Del Agua failed to act on shocking treatment of children in care

As Gibraltar's healthcare services draw closer to a catastrophic melt-down and the Government continues to ignore allegations of mismanagement in the GHA as well as claims of what amount to instances of medical malpractice, shocking details of the alleged mistreatment of children - and the sexual abuse of two adults - in the care of Social Services employees emerged this week in documents and affidavits handed to VOX.

They are part of evidence which will be heard in the Industrial Tribunal when early next year - after two years of legal wrangling and Government attempts to keep the wraps on the damning material to prevent its public airing - will hear Joanna Hernandez's claim against her wrongful dismissal. And they show that Yvette del Agua, then Minister for Social Services and now Minister of Health with responsibility for the serious shortcomings within the GHA, knew about the allegations AND DID NOTHING.

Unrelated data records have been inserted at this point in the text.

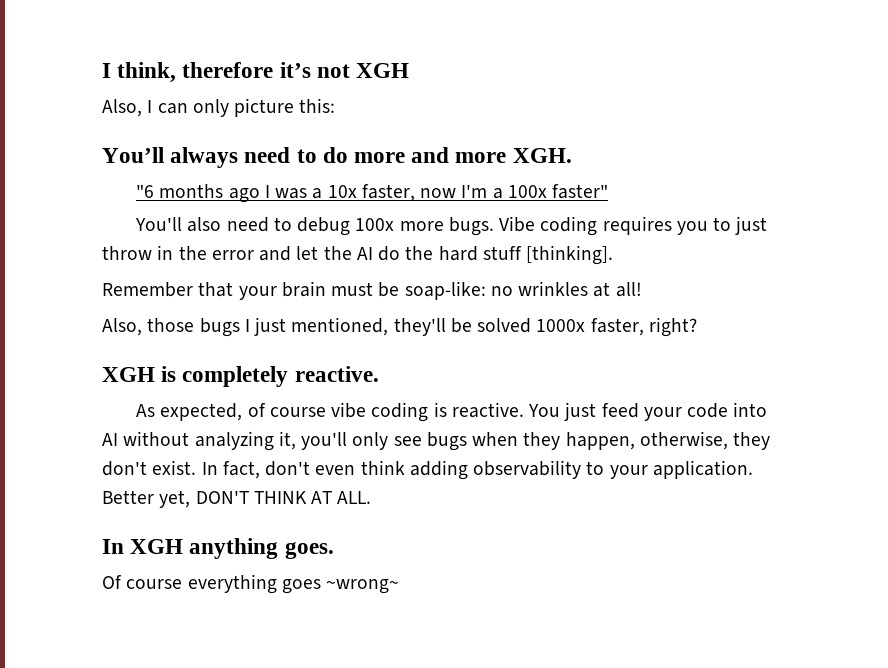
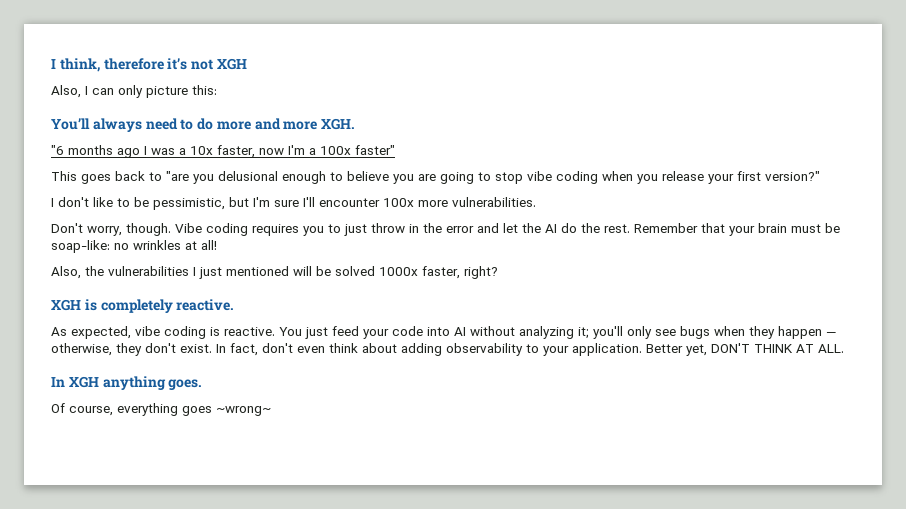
- You'll also need to debug 100x more bugs.
+ This goes back to "are you delusional enough to believe you are going to stop vibe coding when you release your first version?"
+ I don't like to be pessimistic, but I'm sure I'll encounter 100x more vulnerabilities.
+ Don't worry, though.
- Vibe coding requires you to just throw in the error and let the AI do the hard stuff [thinking].
- Remember that your brain must be soap-like: no wrinkles at all!
+ Vibe coding requires you to just throw in the error and let the AI do the rest. Remember that your brain must be soap-like: no wrinkles at all!
- Also, those bugs I just mentioned, they'll be solved 1000x faster, right?
+ Also, the vulnerabilities I just mentioned will be solved 1000x faster, right?
- As expected, of course vibe coding is reactive.
+ As expected, vibe coding is reactive.
- You just feed your code into AI without analyzing it, you'll only see bugs when they happen, otherwise, they don't exist.
+ You just feed your code into AI without analyzing it; you'll only see bugs when they happen — otherwise, they don't exist.
- In fact, don't even think adding observability to your application.
+ In fact, don't even think about adding observability to your application.
- Of course everything goes ~wrong~
+ Of course, everything goes ~wrong~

More than 20 affidavits obtained by Joanna Hernandez, her legal representatives and Joe Bossano who is representing her at tribunal hearings, paint a distressing picture of the treatment of patients at the Giraldi Home and in flats in the community supervised by Social Services staff and "carers" before the expert in child disability took charge.

"When I arrived to take up the reins at the Dr Giraldi Home I found that there was a special dark and windowless room set aside and known as the Punishment Room where children and adults would be locked in and left in the dark...often for hours at a time," Hernandez told VOX yesterday. She also uncovered incidents in which adult and adolescent patients had been left lying in their own excrement on filthy urine-soaked mattresses...again often for hours at a time.

SERIOUS ALLEGATIONS

Documents detailing alledged abuse and neglect have been handed to PDP leader Keith Azopardi and to the Opposition spokesmen on Health and Social Services, Neil Costa and Charles Bruzon. None had had time to read the thick file of affidavits and letters when VOX spoke to them yesterday, but the PDP leader told VOX: "If serious allegations are made, particularly in relation to children and the disabled, these need to be thoroughly investigated."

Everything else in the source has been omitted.